## WORK INSTRUCTIONS:
Starting with the line that has "[47,526,314,540] [47,546,490,560] [47,565,408,580]" in the records below and ending with the line that has "[235,371,305,389] l'équipe ->", output those lines exactly and nothing more; omit the pictures.

═════ MATERIAL FOR THIS EXERCISE ═════

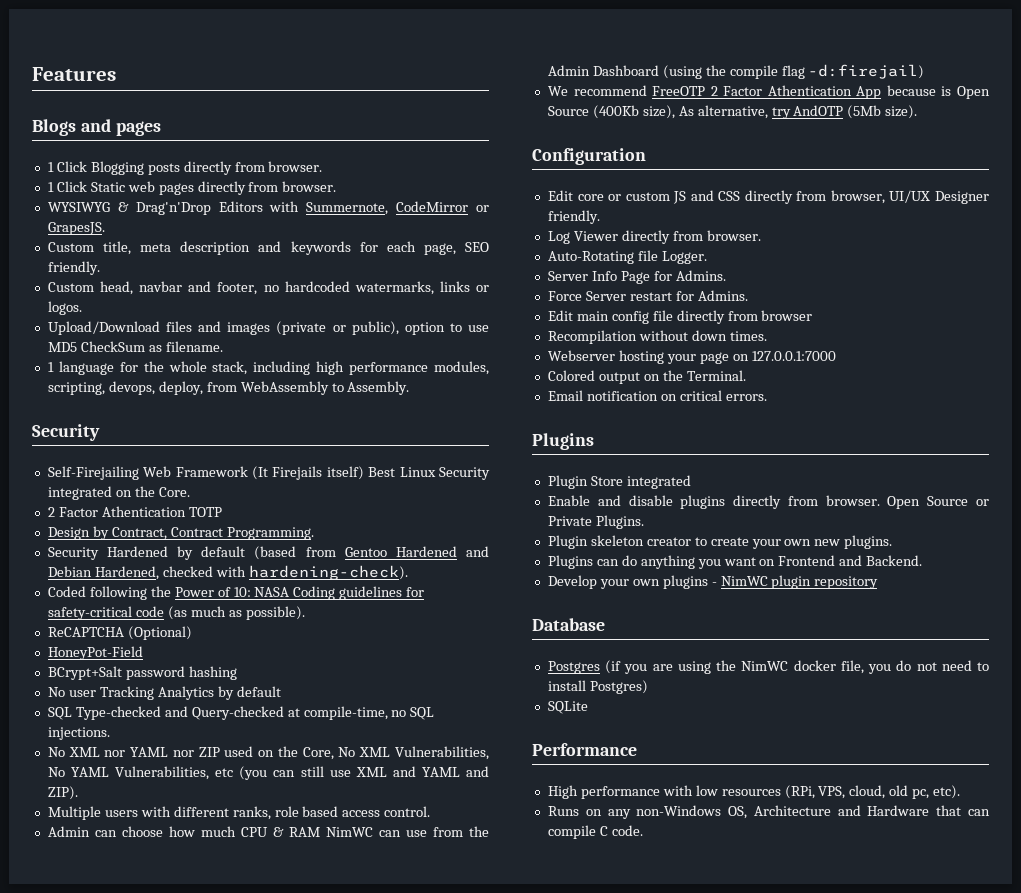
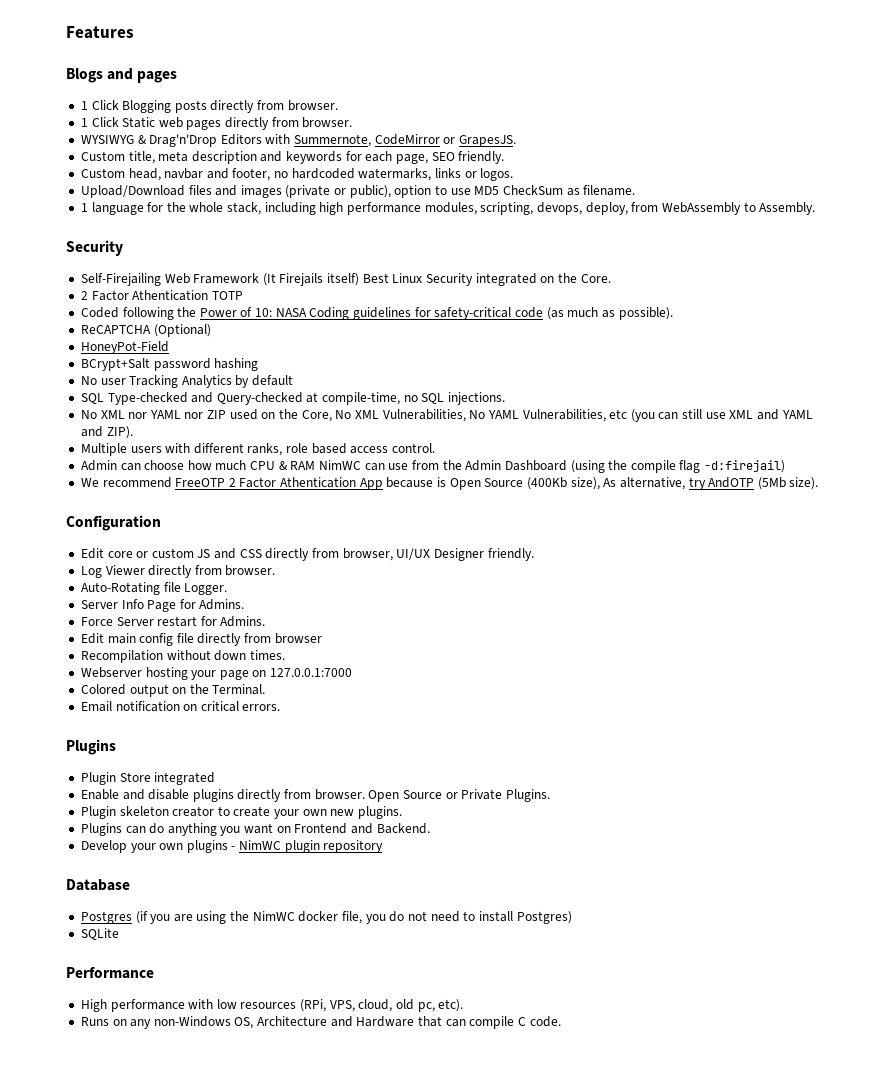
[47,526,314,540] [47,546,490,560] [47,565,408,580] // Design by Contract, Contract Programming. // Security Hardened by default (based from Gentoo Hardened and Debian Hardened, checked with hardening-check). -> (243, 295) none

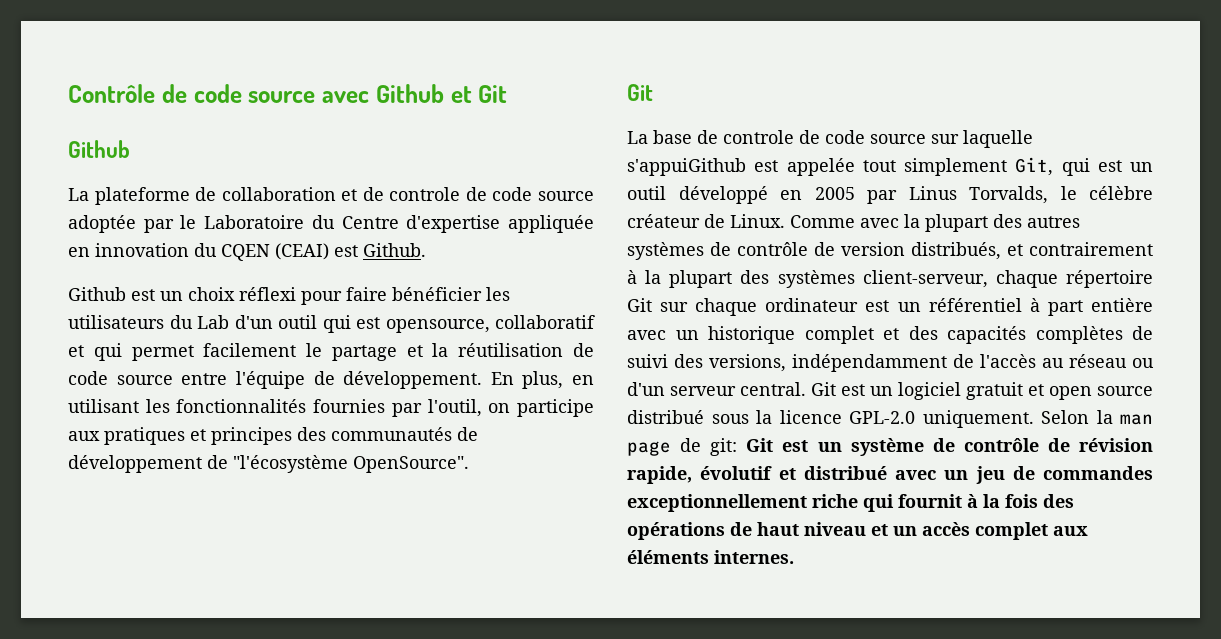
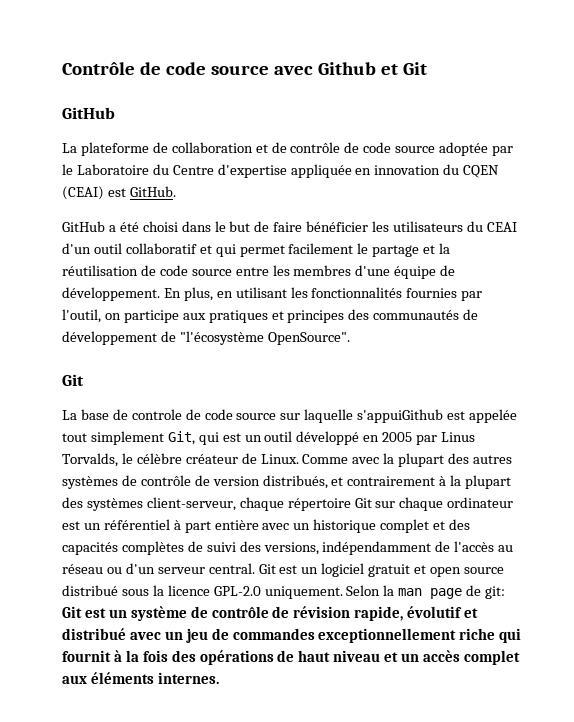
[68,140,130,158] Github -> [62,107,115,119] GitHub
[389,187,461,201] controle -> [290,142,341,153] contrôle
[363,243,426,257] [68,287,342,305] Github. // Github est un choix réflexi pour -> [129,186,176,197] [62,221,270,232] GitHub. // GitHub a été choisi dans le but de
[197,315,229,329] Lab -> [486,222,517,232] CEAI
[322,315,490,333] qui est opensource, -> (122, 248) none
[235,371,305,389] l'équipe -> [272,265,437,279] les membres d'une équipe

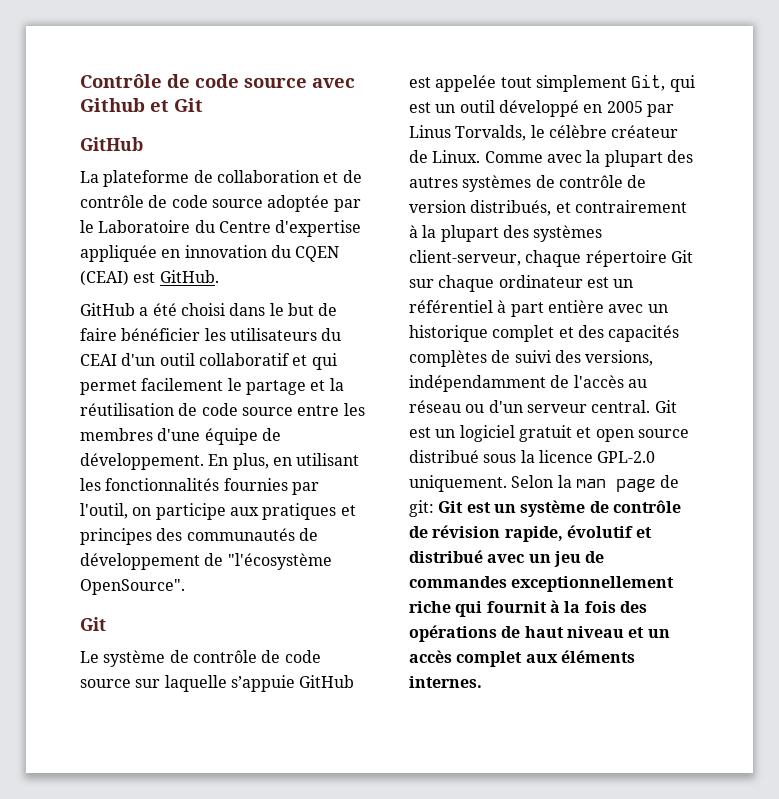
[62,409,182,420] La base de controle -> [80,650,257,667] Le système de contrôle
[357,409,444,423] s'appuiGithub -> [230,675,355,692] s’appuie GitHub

═════
═════ MATERIAL FOR THIS EXERCISE ═════

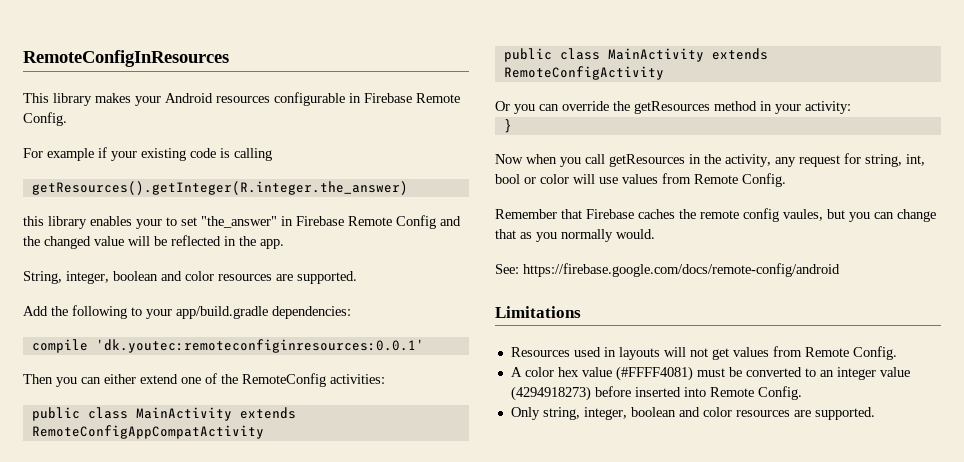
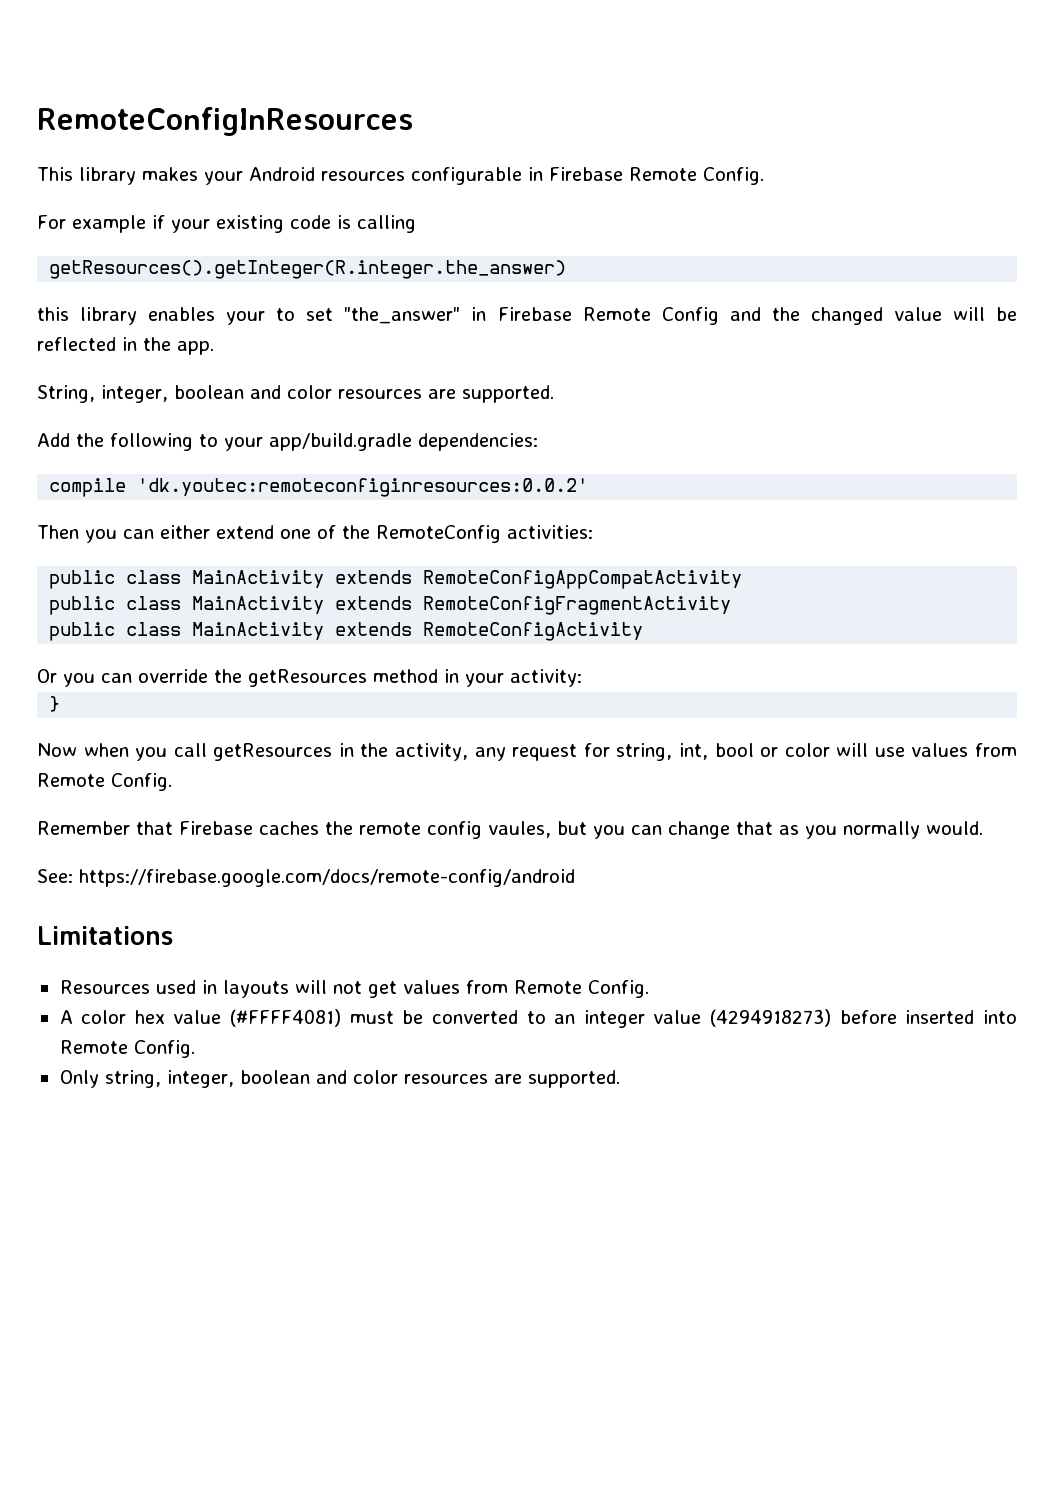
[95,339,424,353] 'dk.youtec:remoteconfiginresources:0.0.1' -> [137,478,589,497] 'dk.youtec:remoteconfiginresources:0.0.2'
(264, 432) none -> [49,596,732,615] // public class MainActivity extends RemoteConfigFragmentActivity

═════

## WORKED SOLUTION:
[47,526,314,540] [47,546,490,560] [47,565,408,580] // Design by Contract, Contract Programming. // Security Hardened by default (based from Gentoo Hardened and Debian Hardened, checked with hardening-check). -> (243, 295) none

[68,140,130,158] Github -> [62,107,115,119] GitHub
[389,187,461,201] controle -> [290,142,341,153] contrôle
[363,243,426,257] [68,287,342,305] Github. // Github est un choix réflexi pour -> [129,186,176,197] [62,221,270,232] GitHub. // GitHub a été choisi dans le but de
[197,315,229,329] Lab -> [486,222,517,232] CEAI
[322,315,490,333] qui est opensource, -> (122, 248) none
[235,371,305,389] l'équipe -> [272,265,437,279] les membres d'une équipe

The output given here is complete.